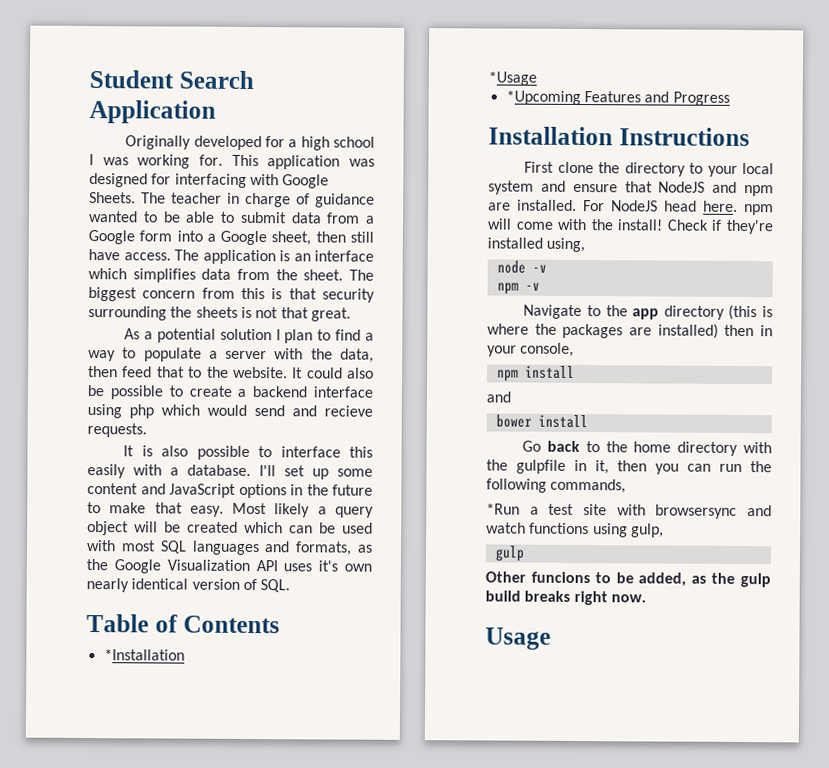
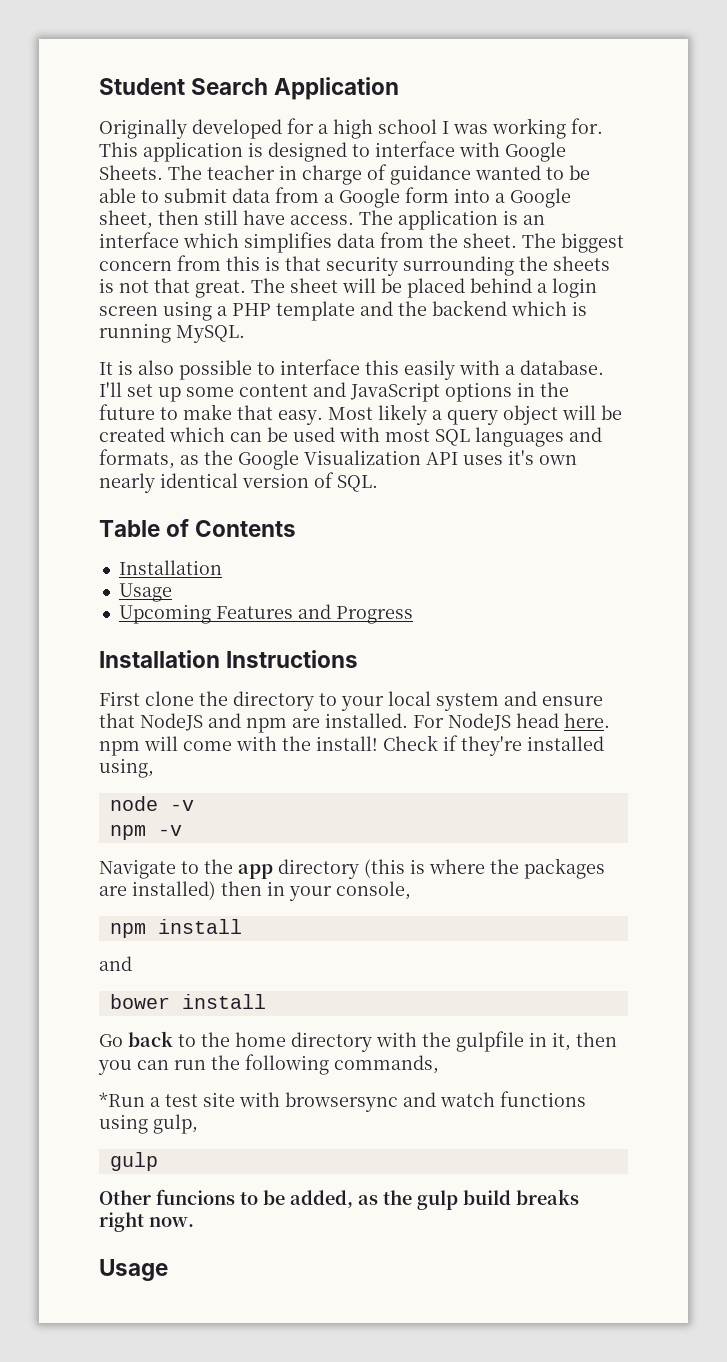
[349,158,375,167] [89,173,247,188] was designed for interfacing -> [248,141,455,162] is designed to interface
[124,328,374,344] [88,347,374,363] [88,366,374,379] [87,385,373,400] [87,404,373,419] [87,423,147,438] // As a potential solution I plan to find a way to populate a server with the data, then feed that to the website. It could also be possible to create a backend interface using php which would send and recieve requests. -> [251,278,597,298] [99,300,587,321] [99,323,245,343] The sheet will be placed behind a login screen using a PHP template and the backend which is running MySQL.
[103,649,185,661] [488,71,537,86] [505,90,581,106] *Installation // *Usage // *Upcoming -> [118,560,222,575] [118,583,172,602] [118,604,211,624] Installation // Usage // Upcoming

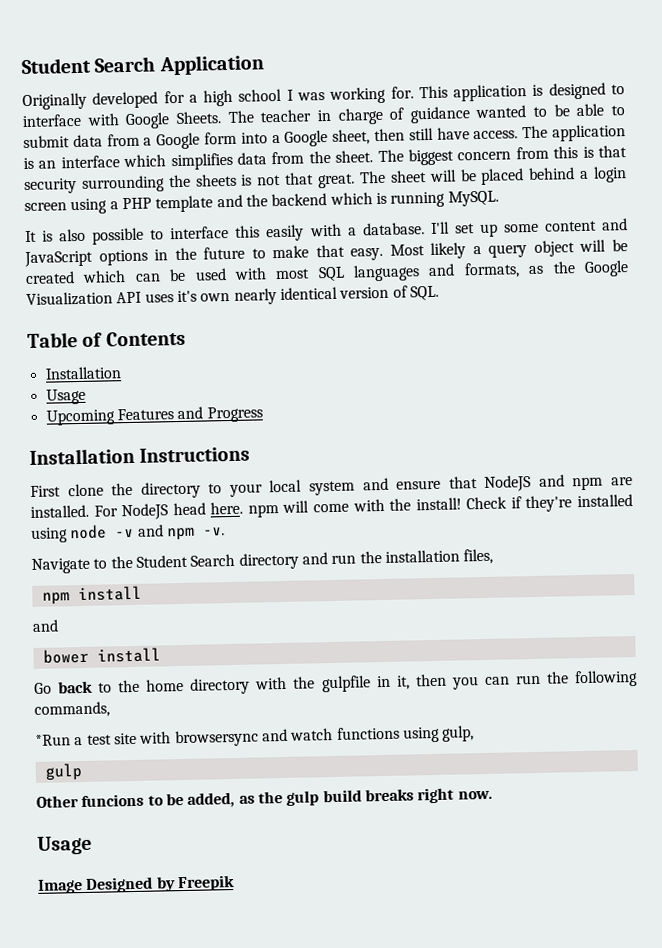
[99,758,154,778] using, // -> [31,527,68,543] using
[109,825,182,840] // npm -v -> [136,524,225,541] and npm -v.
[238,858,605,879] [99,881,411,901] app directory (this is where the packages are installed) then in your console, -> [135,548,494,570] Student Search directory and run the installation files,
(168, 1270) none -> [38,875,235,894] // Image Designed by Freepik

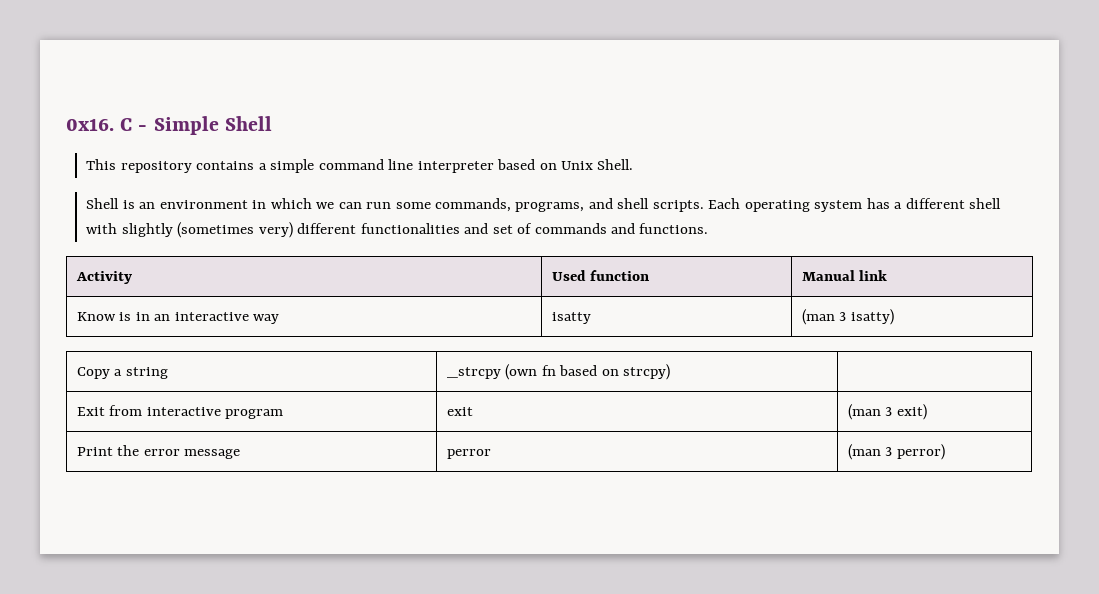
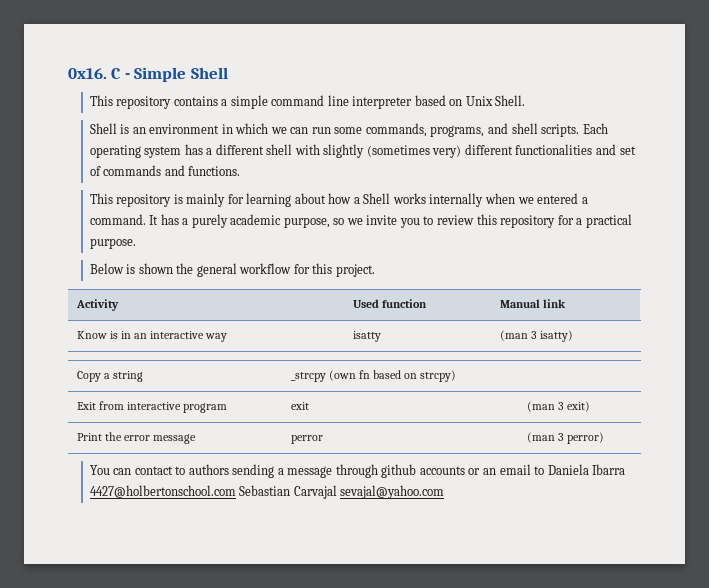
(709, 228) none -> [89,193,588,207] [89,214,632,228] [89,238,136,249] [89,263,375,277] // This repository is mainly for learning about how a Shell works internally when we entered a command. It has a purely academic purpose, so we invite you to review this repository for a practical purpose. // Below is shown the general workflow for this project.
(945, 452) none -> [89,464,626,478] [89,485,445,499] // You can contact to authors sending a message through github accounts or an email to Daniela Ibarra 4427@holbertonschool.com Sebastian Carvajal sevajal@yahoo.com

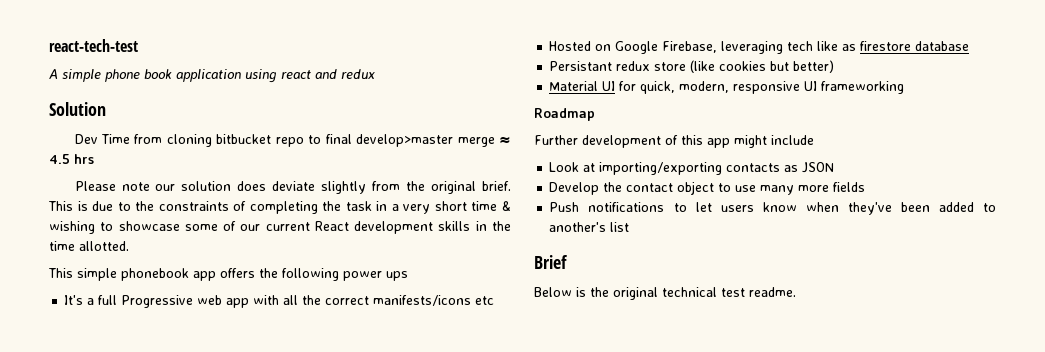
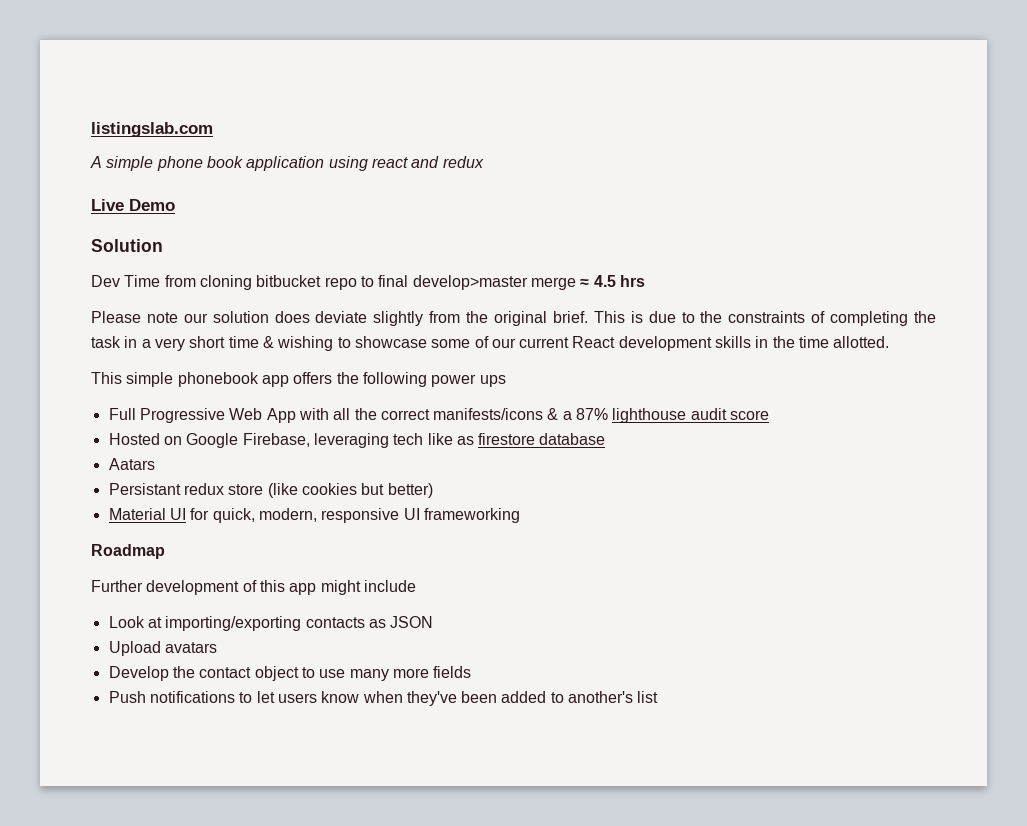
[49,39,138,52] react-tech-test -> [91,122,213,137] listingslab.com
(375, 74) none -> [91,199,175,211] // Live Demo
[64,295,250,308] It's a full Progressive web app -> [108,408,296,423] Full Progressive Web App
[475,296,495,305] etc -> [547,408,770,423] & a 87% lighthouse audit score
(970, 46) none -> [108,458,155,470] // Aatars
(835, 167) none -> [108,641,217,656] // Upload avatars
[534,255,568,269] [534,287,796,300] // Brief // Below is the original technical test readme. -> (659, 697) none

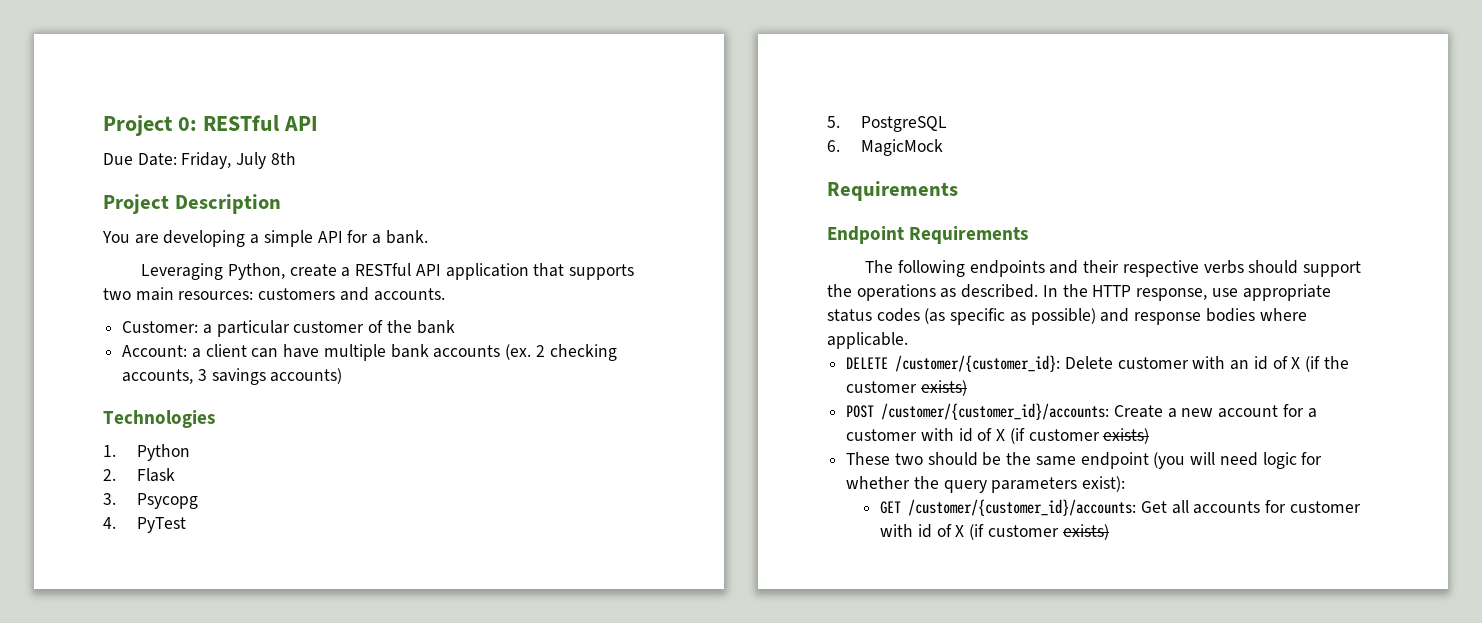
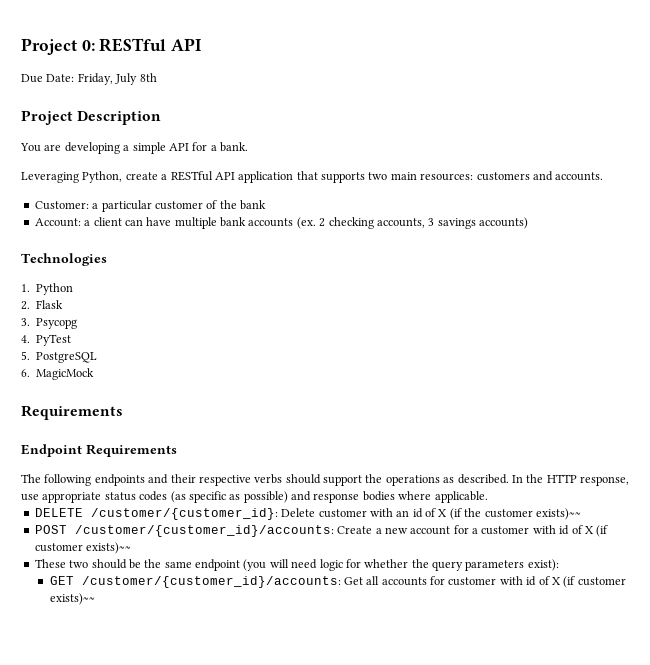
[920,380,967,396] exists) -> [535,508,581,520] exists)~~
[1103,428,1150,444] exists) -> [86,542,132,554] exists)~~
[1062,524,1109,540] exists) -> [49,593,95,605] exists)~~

..........

## What needs to be done
Beginning with the line that contains "(945, 452) none", write out the remaining lines of the listing above through the last, exactly and only those, without pictures.

## Completed exercise
(945, 452) none -> [89,464,626,478] [89,485,445,499] // You can contact to authors sending a message through github accounts or an email to Daniela Ibarra 4427@holbertonschool.com Sebastian Carvajal sevajal@yahoo.com

[49,39,138,52] react-tech-test -> [91,122,213,137] listingslab.com
(375, 74) none -> [91,199,175,211] // Live Demo
[64,295,250,308] It's a full Progressive web app -> [108,408,296,423] Full Progressive Web App
[475,296,495,305] etc -> [547,408,770,423] & a 87% lighthouse audit score
(970, 46) none -> [108,458,155,470] // Aatars
(835, 167) none -> [108,641,217,656] // Upload avatars
[534,255,568,269] [534,287,796,300] // Brief // Below is the original technical test readme. -> (659, 697) none

[920,380,967,396] exists) -> [535,508,581,520] exists)~~
[1103,428,1150,444] exists) -> [86,542,132,554] exists)~~
[1062,524,1109,540] exists) -> [49,593,95,605] exists)~~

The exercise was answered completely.